Teams go to extremes to minimize drag because even a little less drag produces a little higher terminal velocity. This physics is also why drafting is the only way to go faster on a superspeedway: Forcing the air to flow uninterrupted over two cars cuts the drag force for both. Because of the speed and rules package, that’s what we expect to see at Atlanta.

“The emphasis on aero versus setup versus strategy depends on the track,” Fishbein explained. “Atlanta won’t be grip limited.”

That means factors teams typically focus on at 1.5-mile tracks, like tire fall off, won’t come into play at Atlanta.

“You’re forced into a small corner of optimizing the setup region,” Fishbein said.

Because NASCAR’s rules leave little room to change aerodynamics, they’ll focus more on pit strategy and how to call the race.

The View From the Tires

Goodyear organizes NASCAR tracks into seven ‘venue groupings’ based on the loads and wear the tire must sustain. Last year, Atlanta was grouped with other 1.5-mile tracks. This year, Atlanta is in with the superspeedways. But that grouping doesn’t mean Atlanta is just like Daytona and Talladega.

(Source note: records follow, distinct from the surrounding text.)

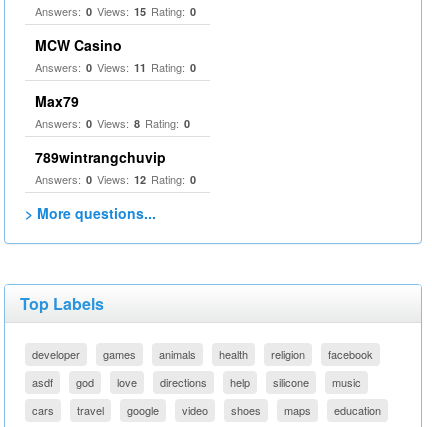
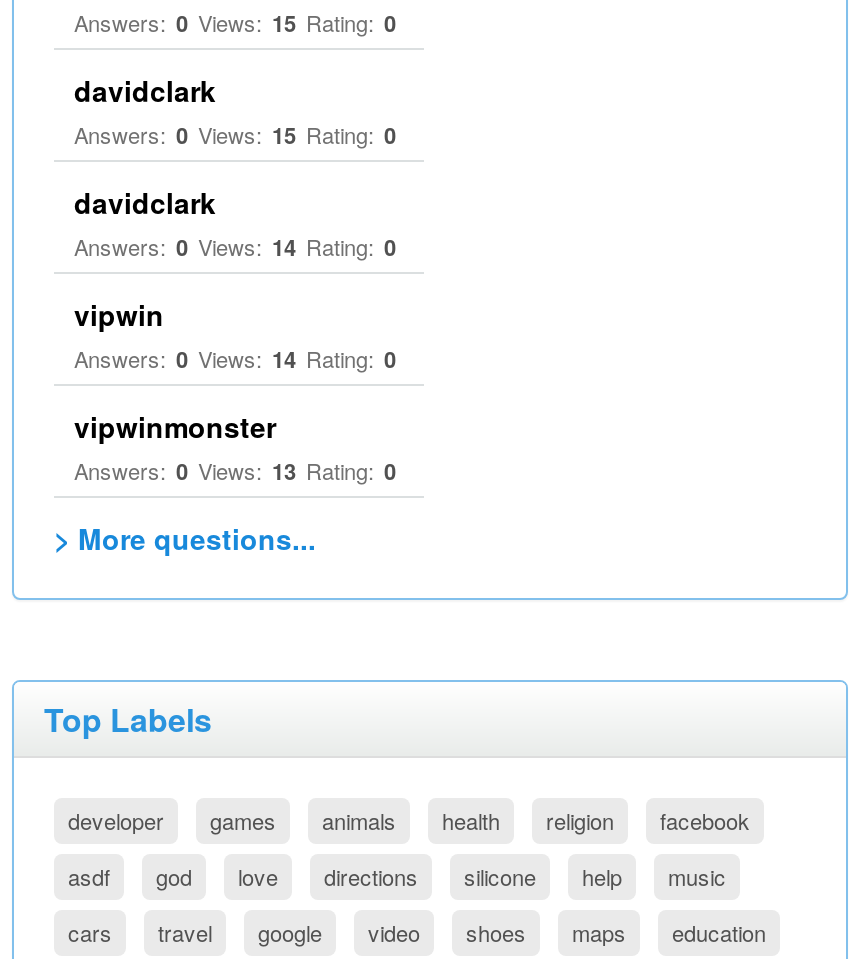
- MCW Casino
- Answers: 0 Views: 11 Rating: 0
- Max79
- Answers: 0 Views: 8 Rating: 0
- 789wintrangchuvip
- Answers: 0 Views: 12 Rating: 0
+ davidclark
+ Answers: 0 Views: 15 Rating: 0
+ davidclark
+ Answers: 0 Views: 14 Rating: 0
+ vipwin
+ Answers: 0 Views: 14 Rating: 0
+ vipwinmonster
+ Answers: 0 Views: 13 Rating: 0

moved down: silicone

“Atlanta is unique,” Greg Stucker, Goodyear’s director of race tire sales said. “It’s got 28 degrees of banking, new asphalt, and tighter corners than Daytona and Talladega. But we group Atlanta with the superspeedways because it’s using the same rules package.”

The tires don’t really care if the racing is pack, pod, or regular, but on a new, fast track like Atlanta, Stucker says, “tires still don’t trump the importance of the draft. Look at Daytona. Tires have much less of an impact than at other places.”

While that will likely be the case this weekend in Atlanta, tracks constantly change.

“As a racetrack ages,” Stucker notes, “the tires start to make a difference. The longer since the Daytona repave, the more difference tires make.”

There’s no reason to believe the same won’t hold true for NASCAR’s newest superspeedway.